## Required action
Output exactly the lines from the one with "GRAMINOID LIVE (G/M2) | SN-64: 11.85 -> 11.55" through the last line of the data below, both included, and nothing more.

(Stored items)
========

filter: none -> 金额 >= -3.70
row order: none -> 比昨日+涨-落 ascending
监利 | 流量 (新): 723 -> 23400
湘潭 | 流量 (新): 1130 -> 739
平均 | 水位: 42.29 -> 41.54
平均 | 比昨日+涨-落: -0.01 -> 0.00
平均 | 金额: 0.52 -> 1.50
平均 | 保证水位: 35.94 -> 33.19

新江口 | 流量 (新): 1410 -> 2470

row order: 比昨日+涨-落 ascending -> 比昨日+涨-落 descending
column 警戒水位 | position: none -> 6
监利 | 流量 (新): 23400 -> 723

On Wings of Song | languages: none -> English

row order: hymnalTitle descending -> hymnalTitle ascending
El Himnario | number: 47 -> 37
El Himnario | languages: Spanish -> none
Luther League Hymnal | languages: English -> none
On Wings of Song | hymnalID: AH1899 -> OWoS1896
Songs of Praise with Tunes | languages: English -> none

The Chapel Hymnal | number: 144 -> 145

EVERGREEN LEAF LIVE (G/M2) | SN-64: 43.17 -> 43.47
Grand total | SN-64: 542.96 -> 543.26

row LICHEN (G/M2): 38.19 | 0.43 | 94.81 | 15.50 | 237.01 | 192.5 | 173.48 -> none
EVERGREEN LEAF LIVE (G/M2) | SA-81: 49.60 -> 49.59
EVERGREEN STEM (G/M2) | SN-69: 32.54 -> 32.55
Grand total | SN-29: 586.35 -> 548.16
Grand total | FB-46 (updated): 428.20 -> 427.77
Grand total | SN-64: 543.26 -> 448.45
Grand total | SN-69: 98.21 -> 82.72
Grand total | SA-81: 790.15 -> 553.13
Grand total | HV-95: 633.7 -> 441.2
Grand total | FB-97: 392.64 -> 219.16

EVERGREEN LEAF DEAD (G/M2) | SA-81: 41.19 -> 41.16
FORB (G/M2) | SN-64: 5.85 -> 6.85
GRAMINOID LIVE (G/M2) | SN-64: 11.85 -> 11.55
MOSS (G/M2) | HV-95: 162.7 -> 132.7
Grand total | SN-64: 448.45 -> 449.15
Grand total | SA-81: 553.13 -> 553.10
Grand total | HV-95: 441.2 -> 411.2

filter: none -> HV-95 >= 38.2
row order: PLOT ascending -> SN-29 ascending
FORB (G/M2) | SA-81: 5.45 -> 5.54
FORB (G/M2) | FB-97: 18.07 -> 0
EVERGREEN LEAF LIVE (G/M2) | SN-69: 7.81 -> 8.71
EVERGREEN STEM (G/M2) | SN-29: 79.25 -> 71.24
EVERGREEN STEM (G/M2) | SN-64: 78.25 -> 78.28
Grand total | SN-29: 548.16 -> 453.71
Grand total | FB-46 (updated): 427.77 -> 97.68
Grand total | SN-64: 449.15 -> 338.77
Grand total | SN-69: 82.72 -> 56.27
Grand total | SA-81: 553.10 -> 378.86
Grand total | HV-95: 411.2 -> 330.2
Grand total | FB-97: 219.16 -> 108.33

========

## Reply
GRAMINOID LIVE (G/M2) | SN-64: 11.85 -> 11.55
MOSS (G/M2) | HV-95: 162.7 -> 132.7
Grand total | SN-64: 448.45 -> 449.15
Grand total | SA-81: 553.13 -> 553.10
Grand total | HV-95: 441.2 -> 411.2

filter: none -> HV-95 >= 38.2
row order: PLOT ascending -> SN-29 ascending
FORB (G/M2) | SA-81: 5.45 -> 5.54
FORB (G/M2) | FB-97: 18.07 -> 0
EVERGREEN LEAF LIVE (G/M2) | SN-69: 7.81 -> 8.71
EVERGREEN STEM (G/M2) | SN-29: 79.25 -> 71.24
EVERGREEN STEM (G/M2) | SN-64: 78.25 -> 78.28
Grand total | SN-29: 548.16 -> 453.71
Grand total | FB-46 (updated): 427.77 -> 97.68
Grand total | SN-64: 449.15 -> 338.77
Grand total | SN-69: 82.72 -> 56.27
Grand total | SA-81: 553.10 -> 378.86
Grand total | HV-95: 411.2 -> 330.2
Grand total | FB-97: 219.16 -> 108.33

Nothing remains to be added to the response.